A visão de mundo religiosa, que sustenta que somos almas não-materiais temporariamente alojadas em um corpo corpóreo, vê essa sensação de incompletude como a experiência natural de uma alma ilimitada que vive em um quadro material limitado em um mundo material limitado. Há mais, somos mais, e é natural e bom, devemos procurar provar isso mais. Não é uma inveja saudável, tanto quanto é uma indicação de uma realidade maior a ser experimentada. Procurar mais bens materiais ou honras é alienar a alma da sua verdadeira fonte porque implica que a solução para um anseio espiritual seja encontrada em um remédio material. É semelhante a comprar uma criança com saudades de casa um presente para aliviar as dores de saudade. Pode funcionar a curto prazo, mas se a criança ainda estiver longe de casa, é apenas um bálsamo temporário. Somente neste caso, a alma é a criança, saudade de sua conexão sentida com Deus.
Quero sugerir que a alma seja governada pela propinência espiritual, e a proximidade que ela procura é para Deus. Provérbios 20:27 diz: "A alma do homem é a vela de Deus". Os comentadores 1 explicam isso da seguinte maneira: a chama da vela é comparada à alma; A cera da vela para o corpo. A alma, como a chama, está sempre a subir, tentando escapar dos limites do corpo, enquanto o corpo fornece o combustível para a sua queima e o mantém ancorado no reino material. Há sempre uma tensão por trás dessas puxas opostas.
O alcance não ancorado da alma resultaria em sua completa submersão e auto-abnegação em Deus, assim como uma chama menor é subsumida em uma chama maior quando se aproxima o suficiente para se fundir. E essa atração gravitacional natural para cima da alma em direção a Deus e a imersão completa é o amor na sua forma mais pura. É este amor puro, que é a fonte de todas as versões abandonadas do amor que experimentamos no plano terrestre, quer seja o desejo de fundir-se com outro humano, com um bem adquirido ou com um título honorífico. Em última análise, não é racional, nossa vontade de nos entregar completamente a uma outra pessoa ou coisa, mas, no seu núcleo, é a força do amor mostrada por uma alma que tenta abandonar-se em Deus.
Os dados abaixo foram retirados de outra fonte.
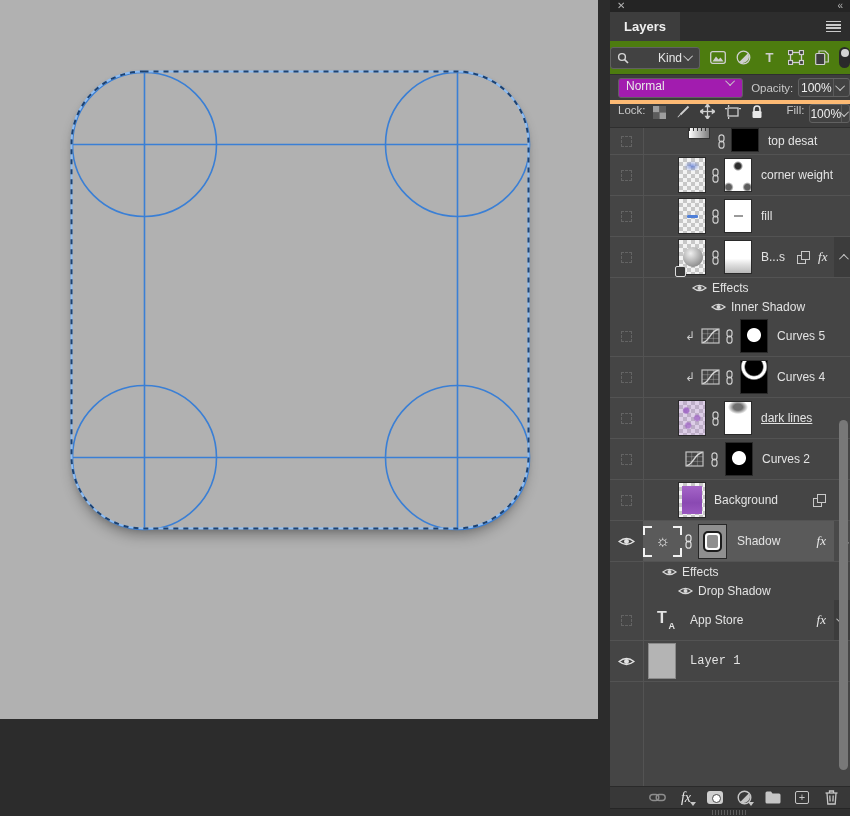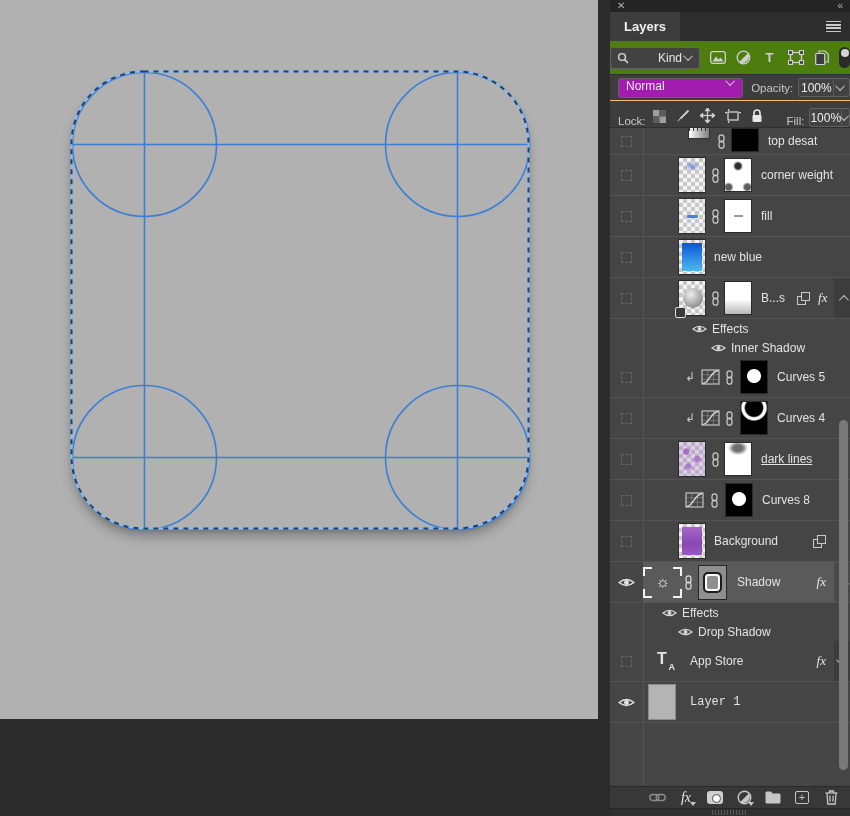"Lock:" .lock-row { align-items: flex-end -> flex-start; border-top: 1px solid #fdba74 -> 4px solid #fdba74 }
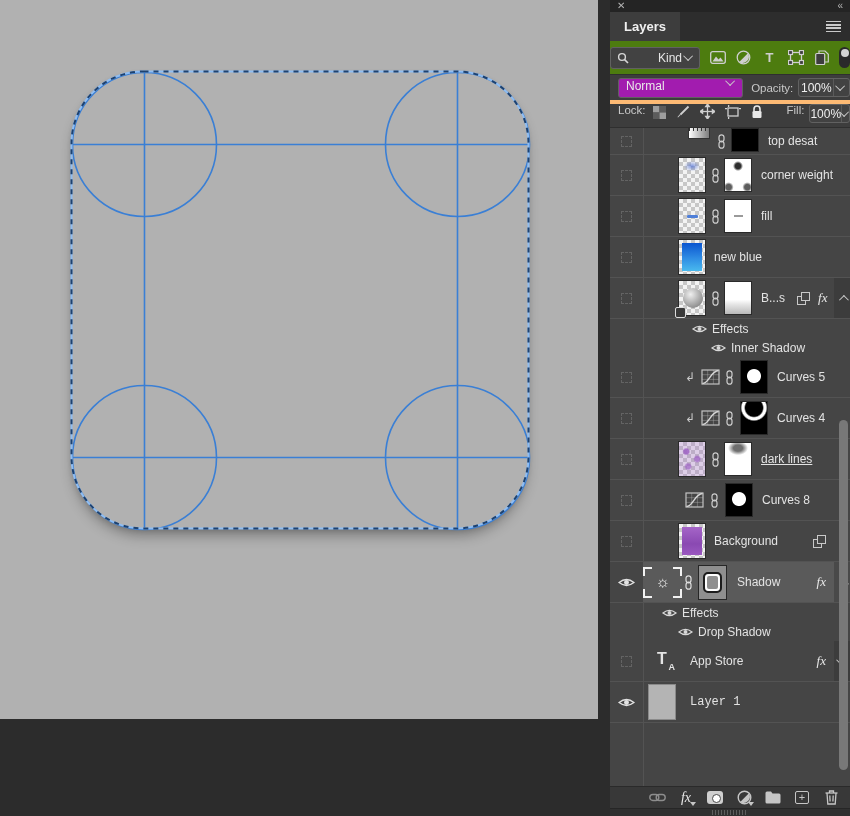"new blue" div.lrow { html: <div> <div> <span></span> </div> <span></span> <span>new blue</span> </div> -> none }
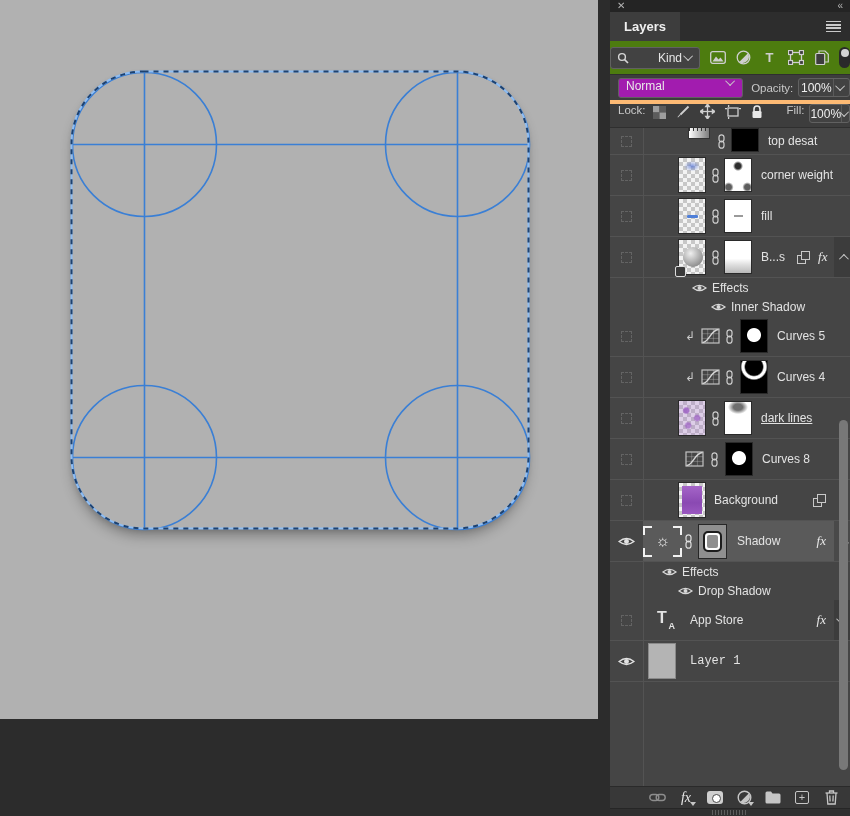"Curves 8" span.lname { text: 8 -> 2 }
O que estou sugerindo é que nossa inveja para aqueles que estão perto de nós deriva, em última instância, da fratura de nossa alma nos limites estreitos do corpo e do mundo material. Nosso senso de nós mesmos como "menor que", nossa frustração com o que nós pensamos que não temos ou o que não conseguimos, não é uma doença para ser curada através de mais aquisições ou conquistas. É uma lembrança da nossa pequenez em face do infinito – e que temos uma centelha desse infinito dentro de nós.
1 Veja, por exemplo: Zohar 1: 83b, em The Zohar: Pritzker Edition, Vol. 2, tradução e comentário de Daniel C. Matt (Stanford, CA: Stanford University Press, 2004), p.32; Zalman, S. (2009), Likkutei Amarim – Tanya (N. Mindel, tradutor), pp. 77-83. Brooklyn: Kehot. (Trabalho original publicado em 1796); Steinsaltz, A. (2005). Aprendendo com o Tanya (Y. Tauber, tradutor), vol. 2, pp. 115-131. San Francisco: Jossey-Bass.